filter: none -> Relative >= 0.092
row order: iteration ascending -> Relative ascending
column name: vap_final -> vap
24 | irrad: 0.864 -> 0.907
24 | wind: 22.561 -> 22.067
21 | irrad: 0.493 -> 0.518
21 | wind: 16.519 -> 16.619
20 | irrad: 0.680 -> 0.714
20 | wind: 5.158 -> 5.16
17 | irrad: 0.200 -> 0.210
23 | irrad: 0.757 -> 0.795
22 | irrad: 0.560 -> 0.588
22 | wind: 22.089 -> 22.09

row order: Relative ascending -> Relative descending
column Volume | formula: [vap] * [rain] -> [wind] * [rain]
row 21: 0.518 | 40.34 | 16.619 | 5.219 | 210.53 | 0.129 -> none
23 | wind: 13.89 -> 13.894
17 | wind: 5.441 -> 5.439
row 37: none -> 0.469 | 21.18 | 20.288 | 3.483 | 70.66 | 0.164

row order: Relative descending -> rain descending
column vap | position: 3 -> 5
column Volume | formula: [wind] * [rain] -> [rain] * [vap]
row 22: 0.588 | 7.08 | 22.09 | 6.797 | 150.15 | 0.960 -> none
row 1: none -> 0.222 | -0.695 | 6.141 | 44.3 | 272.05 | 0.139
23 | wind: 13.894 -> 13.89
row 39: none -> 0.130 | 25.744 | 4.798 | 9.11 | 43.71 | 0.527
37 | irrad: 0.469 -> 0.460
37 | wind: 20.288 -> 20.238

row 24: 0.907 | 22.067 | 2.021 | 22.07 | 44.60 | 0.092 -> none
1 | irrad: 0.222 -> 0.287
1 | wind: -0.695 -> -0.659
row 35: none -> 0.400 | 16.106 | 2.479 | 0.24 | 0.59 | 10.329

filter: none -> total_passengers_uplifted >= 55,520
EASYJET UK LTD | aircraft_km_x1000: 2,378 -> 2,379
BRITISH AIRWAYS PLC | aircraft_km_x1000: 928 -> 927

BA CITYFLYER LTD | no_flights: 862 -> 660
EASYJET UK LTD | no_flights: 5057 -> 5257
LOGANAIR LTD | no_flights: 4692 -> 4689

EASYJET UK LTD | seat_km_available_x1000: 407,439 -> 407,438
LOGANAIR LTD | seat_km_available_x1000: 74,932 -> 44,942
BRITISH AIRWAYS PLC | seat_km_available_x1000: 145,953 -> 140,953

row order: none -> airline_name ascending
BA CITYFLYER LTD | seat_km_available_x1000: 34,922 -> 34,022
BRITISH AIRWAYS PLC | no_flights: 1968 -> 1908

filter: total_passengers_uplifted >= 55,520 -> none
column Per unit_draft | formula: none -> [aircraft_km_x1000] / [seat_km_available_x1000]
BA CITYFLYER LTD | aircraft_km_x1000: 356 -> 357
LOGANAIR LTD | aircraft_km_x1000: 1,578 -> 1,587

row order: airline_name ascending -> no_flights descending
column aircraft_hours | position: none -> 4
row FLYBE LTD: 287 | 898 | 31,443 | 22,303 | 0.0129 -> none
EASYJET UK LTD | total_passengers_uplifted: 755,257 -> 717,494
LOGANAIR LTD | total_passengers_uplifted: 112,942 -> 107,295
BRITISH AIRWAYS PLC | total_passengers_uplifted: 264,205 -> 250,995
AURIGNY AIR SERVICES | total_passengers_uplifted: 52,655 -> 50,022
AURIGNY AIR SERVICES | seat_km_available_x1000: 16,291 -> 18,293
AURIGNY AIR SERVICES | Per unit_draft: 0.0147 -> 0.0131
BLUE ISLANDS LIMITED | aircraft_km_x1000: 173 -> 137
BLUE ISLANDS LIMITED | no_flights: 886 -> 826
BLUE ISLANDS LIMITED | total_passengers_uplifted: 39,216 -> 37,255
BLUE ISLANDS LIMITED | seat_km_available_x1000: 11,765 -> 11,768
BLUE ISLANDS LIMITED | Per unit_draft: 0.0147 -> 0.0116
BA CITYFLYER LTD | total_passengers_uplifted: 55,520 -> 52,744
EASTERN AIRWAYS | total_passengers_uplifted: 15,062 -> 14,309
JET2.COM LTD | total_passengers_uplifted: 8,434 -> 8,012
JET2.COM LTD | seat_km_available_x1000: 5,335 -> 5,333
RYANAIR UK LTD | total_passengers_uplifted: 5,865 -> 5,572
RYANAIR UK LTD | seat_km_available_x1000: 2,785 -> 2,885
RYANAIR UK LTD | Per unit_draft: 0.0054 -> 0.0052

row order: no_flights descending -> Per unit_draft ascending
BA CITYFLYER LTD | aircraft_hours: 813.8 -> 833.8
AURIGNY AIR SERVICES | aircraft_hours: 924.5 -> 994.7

The problem: Your job is to output all of the material exactly.

Task solution:
filter: none -> Relative >= 0.092
row order: iteration ascending -> Relative ascending
column name: vap_final -> vap
24 | irrad: 0.864 -> 0.907
24 | wind: 22.561 -> 22.067
21 | irrad: 0.493 -> 0.518
21 | wind: 16.519 -> 16.619
20 | irrad: 0.680 -> 0.714
20 | wind: 5.158 -> 5.16
17 | irrad: 0.200 -> 0.210
23 | irrad: 0.757 -> 0.795
22 | irrad: 0.560 -> 0.588
22 | wind: 22.089 -> 22.09

row order: Relative ascending -> Relative descending
column Volume | formula: [vap] * [rain] -> [wind] * [rain]
row 21: 0.518 | 40.34 | 16.619 | 5.219 | 210.53 | 0.129 -> none
23 | wind: 13.89 -> 13.894
17 | wind: 5.441 -> 5.439
row 37: none -> 0.469 | 21.18 | 20.288 | 3.483 | 70.66 | 0.164

row order: Relative descending -> rain descending
column vap | position: 3 -> 5
column Volume | formula: [wind] * [rain] -> [rain] * [vap]
row 22: 0.588 | 7.08 | 22.09 | 6.797 | 150.15 | 0.960 -> none
row 1: none -> 0.222 | -0.695 | 6.141 | 44.3 | 272.05 | 0.139
23 | wind: 13.894 -> 13.89
row 39: none -> 0.130 | 25.744 | 4.798 | 9.11 | 43.71 | 0.527
37 | irrad: 0.469 -> 0.460
37 | wind: 20.288 -> 20.238

row 24: 0.907 | 22.067 | 2.021 | 22.07 | 44.60 | 0.092 -> none
1 | irrad: 0.222 -> 0.287
1 | wind: -0.695 -> -0.659
row 35: none -> 0.400 | 16.106 | 2.479 | 0.24 | 0.59 | 10.329

filter: none -> total_passengers_uplifted >= 55,520
EASYJET UK LTD | aircraft_km_x1000: 2,378 -> 2,379
BRITISH AIRWAYS PLC | aircraft_km_x1000: 928 -> 927

BA CITYFLYER LTD | no_flights: 862 -> 660
EASYJET UK LTD | no_flights: 5057 -> 5257
LOGANAIR LTD | no_flights: 4692 -> 4689

EASYJET UK LTD | seat_km_available_x1000: 407,439 -> 407,438
LOGANAIR LTD | seat_km_available_x1000: 74,932 -> 44,942
BRITISH AIRWAYS PLC | seat_km_available_x1000: 145,953 -> 140,953

row order: none -> airline_name ascending
BA CITYFLYER LTD | seat_km_available_x1000: 34,922 -> 34,022
BRITISH AIRWAYS PLC | no_flights: 1968 -> 1908

filter: total_passengers_uplifted >= 55,520 -> none
column Per unit_draft | formula: none -> [aircraft_km_x1000] / [seat_km_available_x1000]
BA CITYFLYER LTD | aircraft_km_x1000: 356 -> 357
LOGANAIR LTD | aircraft_km_x1000: 1,578 -> 1,587

row order: airline_name ascending -> no_flights descending
column aircraft_hours | position: none -> 4
row FLYBE LTD: 287 | 898 | 31,443 | 22,303 | 0.0129 -> none
EASYJET UK LTD | total_passengers_uplifted: 755,257 -> 717,494
LOGANAIR LTD | total_passengers_uplifted: 112,942 -> 107,295
BRITISH AIRWAYS PLC | total_passengers_uplifted: 264,205 -> 250,995
AURIGNY AIR SERVICES | total_passengers_uplifted: 52,655 -> 50,022
AURIGNY AIR SERVICES | seat_km_available_x1000: 16,291 -> 18,293
AURIGNY AIR SERVICES | Per unit_draft: 0.0147 -> 0.0131
BLUE ISLANDS LIMITED | aircraft_km_x1000: 173 -> 137
BLUE ISLANDS LIMITED | no_flights: 886 -> 826
BLUE ISLANDS LIMITED | total_passengers_uplifted: 39,216 -> 37,255
BLUE ISLANDS LIMITED | seat_km_available_x1000: 11,765 -> 11,768
BLUE ISLANDS LIMITED | Per unit_draft: 0.0147 -> 0.0116
BA CITYFLYER LTD | total_passengers_uplifted: 55,520 -> 52,744
EASTERN AIRWAYS | total_passengers_uplifted: 15,062 -> 14,309
JET2.COM LTD | total_passengers_uplifted: 8,434 -> 8,012
JET2.COM LTD | seat_km_available_x1000: 5,335 -> 5,333
RYANAIR UK LTD | total_passengers_uplifted: 5,865 -> 5,572
RYANAIR UK LTD | seat_km_available_x1000: 2,785 -> 2,885
RYANAIR UK LTD | Per unit_draft: 0.0054 -> 0.0052

row order: no_flights descending -> Per unit_draft ascending
BA CITYFLYER LTD | aircraft_hours: 813.8 -> 833.8
AURIGNY AIR SERVICES | aircraft_hours: 924.5 -> 994.7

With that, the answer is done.